Visiting Poets

Hiromi Ito

Hiromi Ito

Fierce, witty, and vibrant—and dubbed by Anne Waldman as “a true sister of the beats”—Radical feminist poet Hiromi Ito is a key figure in Japanese poetry, noted for her innovative experiments with language. Waldman goes on to praise Ito for celebrating “the exigencies and delights of the paradoxically restless/rooted female body.” As her translator, Jeffrey Angles, observes, she “taps into the cultural unconscious of Japan, or perhaps even womanhood as a whole.”

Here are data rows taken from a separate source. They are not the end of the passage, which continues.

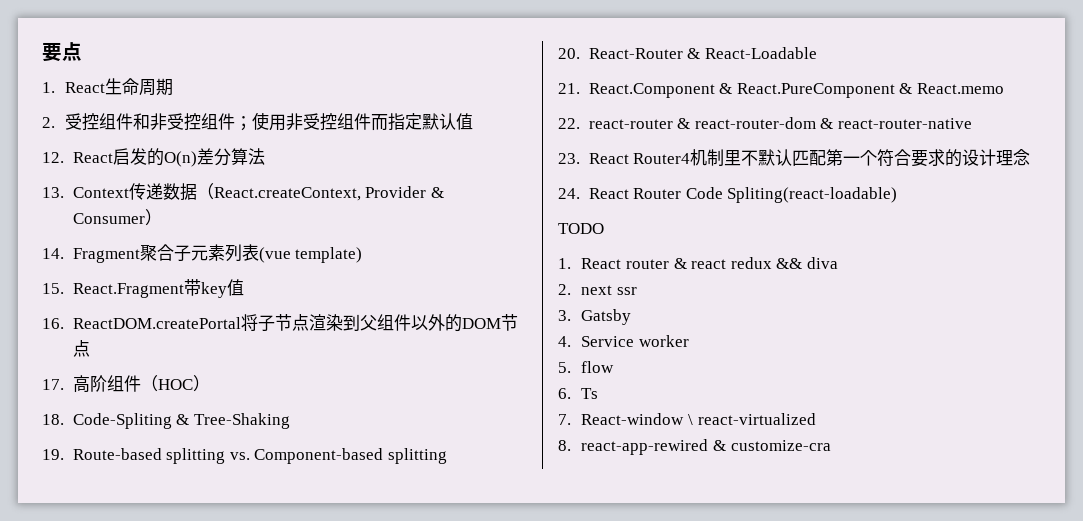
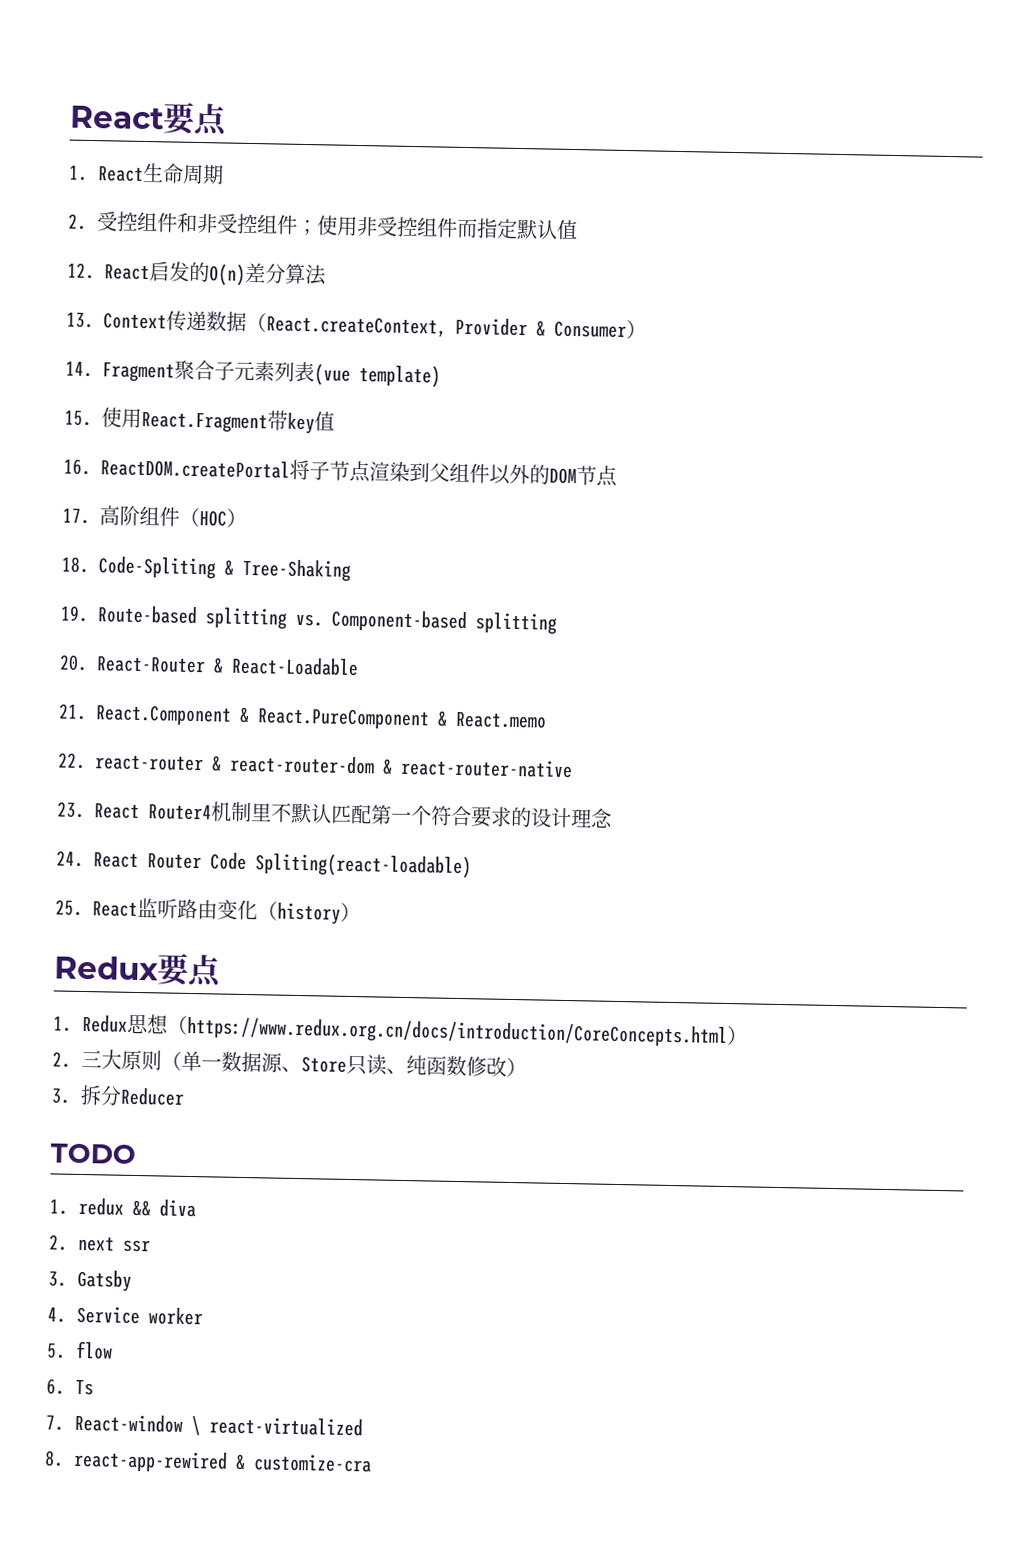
- 要点
+ React要点
- 15. React.Fragment带key值
+ 15.使用React.Fragment带key值
+ 25. React监听路由变化（history）
+ Redux要点
+ 1. Redux思想（https://www.redux.org.cn/docs/introduction/CoreConcepts.html）
+ 2.三大原则（单一数据源、Store只读、纯函数修改）
+ 3.拆分Reducer
  TODO
- 1. React router & react redux && diva
+ 1. redux && diva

Often described as a “shamaness of poetry,” Ito debuted in 1978 with the collection The Plants and the Sky (Kusaki no sora). The leading voice in Japanese women’s poetry throughout the 80’s, she also published several essay collections on child-rearing including Yoi oppai, warui oppai (Good Breasts, Bad Breasts) and the series Onaka hoppe oshiri (Tummy, Cheeks, Bottom). In the mid-90’s, she took a break from poetry and began writing fiction, receiving critical acclaim for such works as Ra ninya (La nina, 1999). Returning to poetry with Kawara arekusa (Wild Grass on a Riverbank, 2005) and Toge-nuki: Shin Sugamo Jizô engi (The Thorn-Puller: New Tales of the Sugamo Jizô, 2007), Ito established a unique narrative space by interweaving folklore and contemporary poetry. Focusing on the themes of the body and voice, and delving into her own life, she transcends the genres of poetry, fiction, essays and translation to express the universal.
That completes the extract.